The New York Times/Medco Health Solutions Study shows at every age, girls and women were more likely than boys and men to take sleeping pills. The New York Times study also showed 15-percent of people under age 20 who received sleeping pills were also being given drugs to treat attention deficit and hyperactivity disorder.

This study looked at prescription sleeping aids, not just the stuff you buy at the drug store. And though just a fraction of the kids studied were using them, that number is growing.

With 7 am classes, activities after school, and technology 24-7 some kids simply aren't getting enough sleep.

Dr. Philip Pearl, Neurologist, Children's National Medical Center: "The kids are up with the instant messaging, and the emailing, and the web sites, and the video games..."

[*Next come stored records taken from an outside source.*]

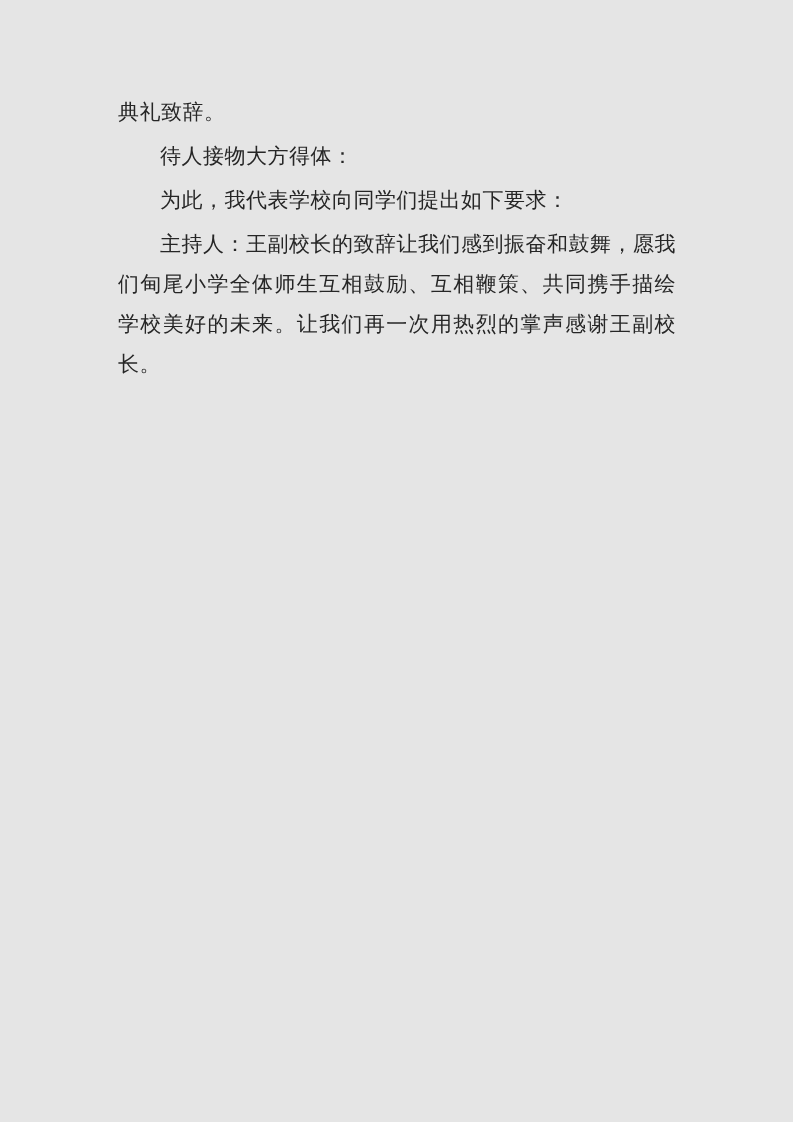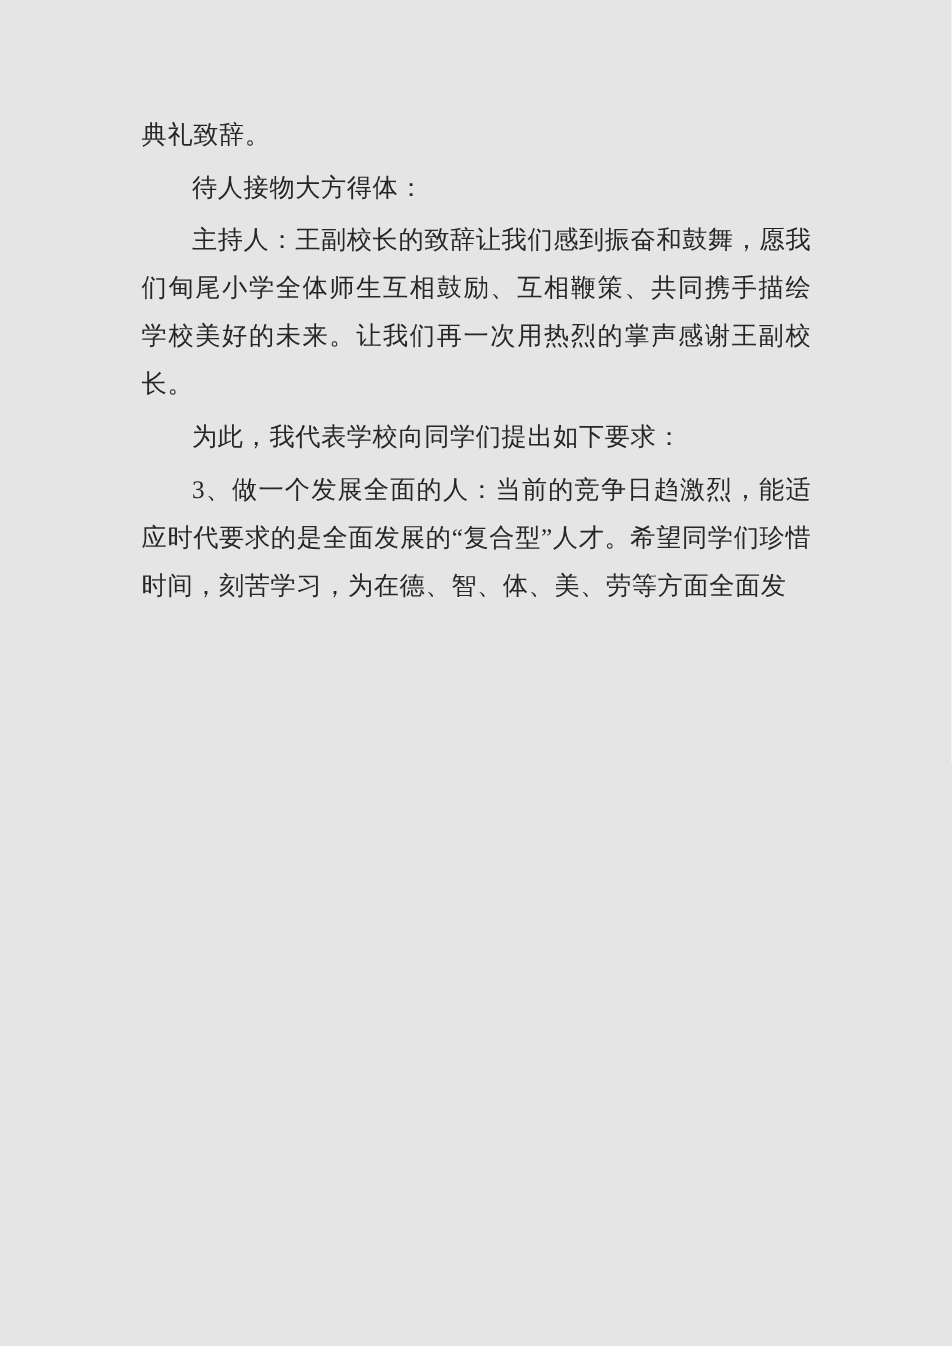--- a/index.html
+++ b/index.html
@@ -41,8 +41,8 @@
 <div class="page">
   <p class="doc-para no-indent">典礼致辞。</p>
   <p class="doc-para">待人接物大方得体：</p>
+  <p class="doc-para">为此，我代表学校向同学们提出如下要求：</p>
   <p class="doc-para">主持人：王副校长的致辞让我们感到振奋和鼓舞，愿我们甸尾小学全体师生互相鼓励、互相鞭策、共同携手描绘学校美好的未来。让我们再一次用热烈的掌声感谢王副校长。</p>
-  <p class="doc-para">为此，我代表学校向同学们提出如下要求：</p>
   <p class="doc-para">3、做一个发展全面的人：当前的竞争日趋激烈，能适应时代要求的是全面发展的“复合型”人才。希望同学们珍惜时间，刻苦学习，为在德、智、体、美、劳等方面全面发</p>
 </div>
 

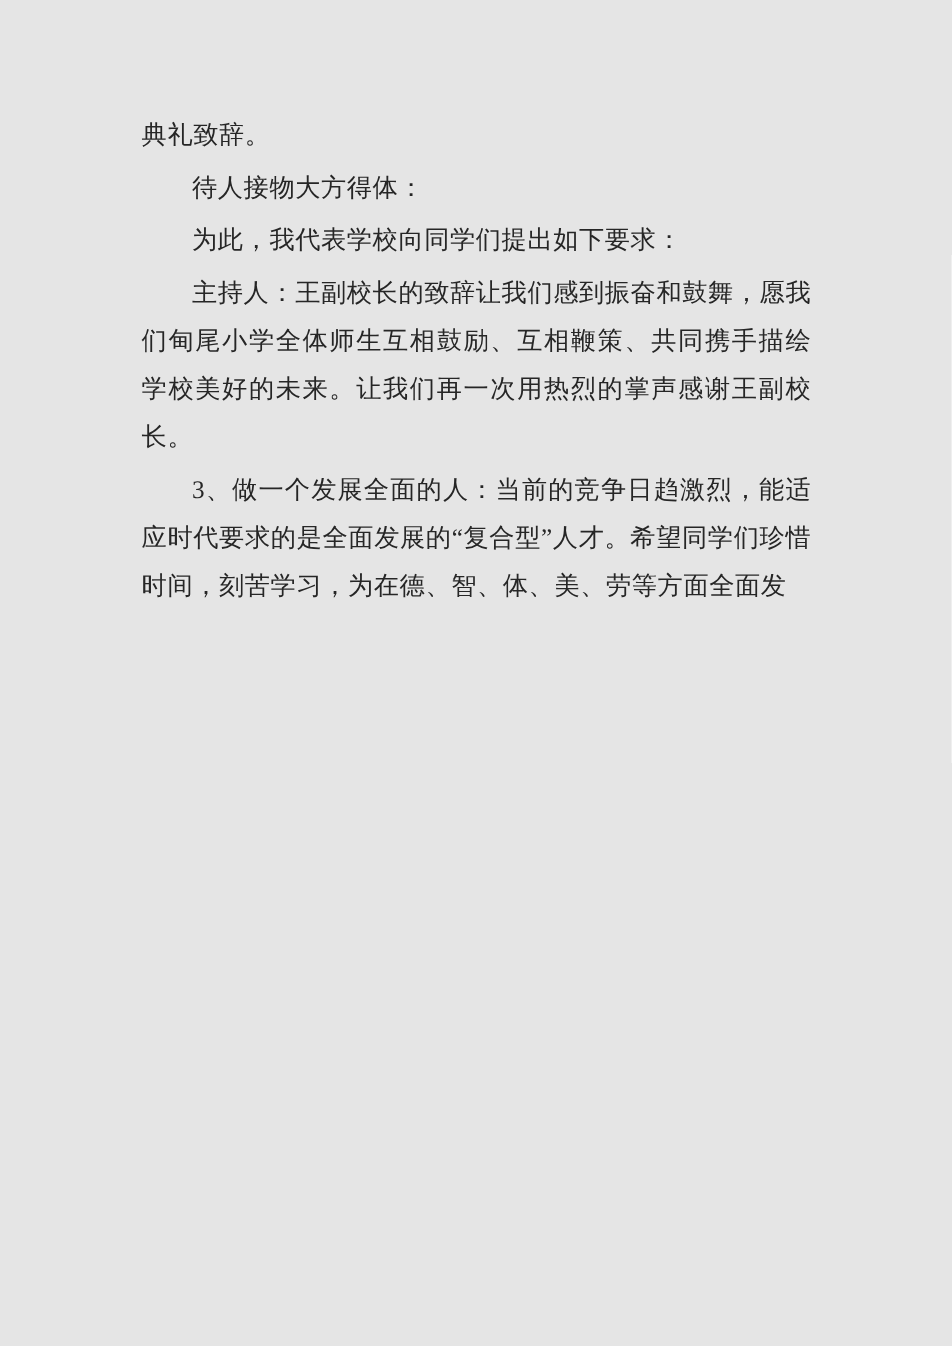--- a/index.html
+++ b/index.html
@@ -43,7 +43,6 @@
   <p class="doc-para">待人接物大方得体：</p>
   <p class="doc-para">为此，我代表学校向同学们提出如下要求：</p>
   <p class="doc-para">主持人：王副校长的致辞让我们感到振奋和鼓舞，愿我们甸尾小学全体师生互相鼓励、互相鞭策、共同携手描绘学校美好的未来。让我们再一次用热烈的掌声感谢王副校长。</p>
-  <p class="doc-para">3、做一个发展全面的人：当前的竞争日趋激烈，能适应时代要求的是全面发展的“复合型”人才。希望同学们珍惜时间，刻苦学习，为在德、智、体、美、劳等方面全面发</p>
 </div>
 
 </body></html>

A study by Medco -- a managed care company that fills prescriptions -- found the fastest-growing group of prescription sleeping pill users are children 10 to 19-years old, up 85 percent in four years. Dr. Philip Pearl points to the growing number of sleep aids on the market.

Dr. Philip Pearl: "The question is: are they safe, and should we be using them? There's no safety data on any of these sleeping medications for children."

The actual number of kids using sleeping pills is small -- well under one percent. But the sharp increase has researchers baffled. They blame some of it on attention deficit hyperactivity disorder. ADHD drugs can cause insomnia.

Dr. Robert Epstein, Medco Health Solutions: "So whether we have a situation here where kids are kind of hyperactive and needing to get to sleep, or whether they're taking medicine for their hyperactivity and it's making them have trouble getting to sleep, we're not sure."

But that only explains about 15 percent of the cases. The National Sleep Foundation recommends eight and a half to nine hours of sleep a night for adolescents, but surveys have found most teens actually sleep between seven and eight hours a night.

And it can be a serious safety problem. Drowsiness or fatigue is a principle cause in at least 100-thousand traffic accidents each year. Young drivers age 25 or under cause more than one-half of the fall-asleep crashes.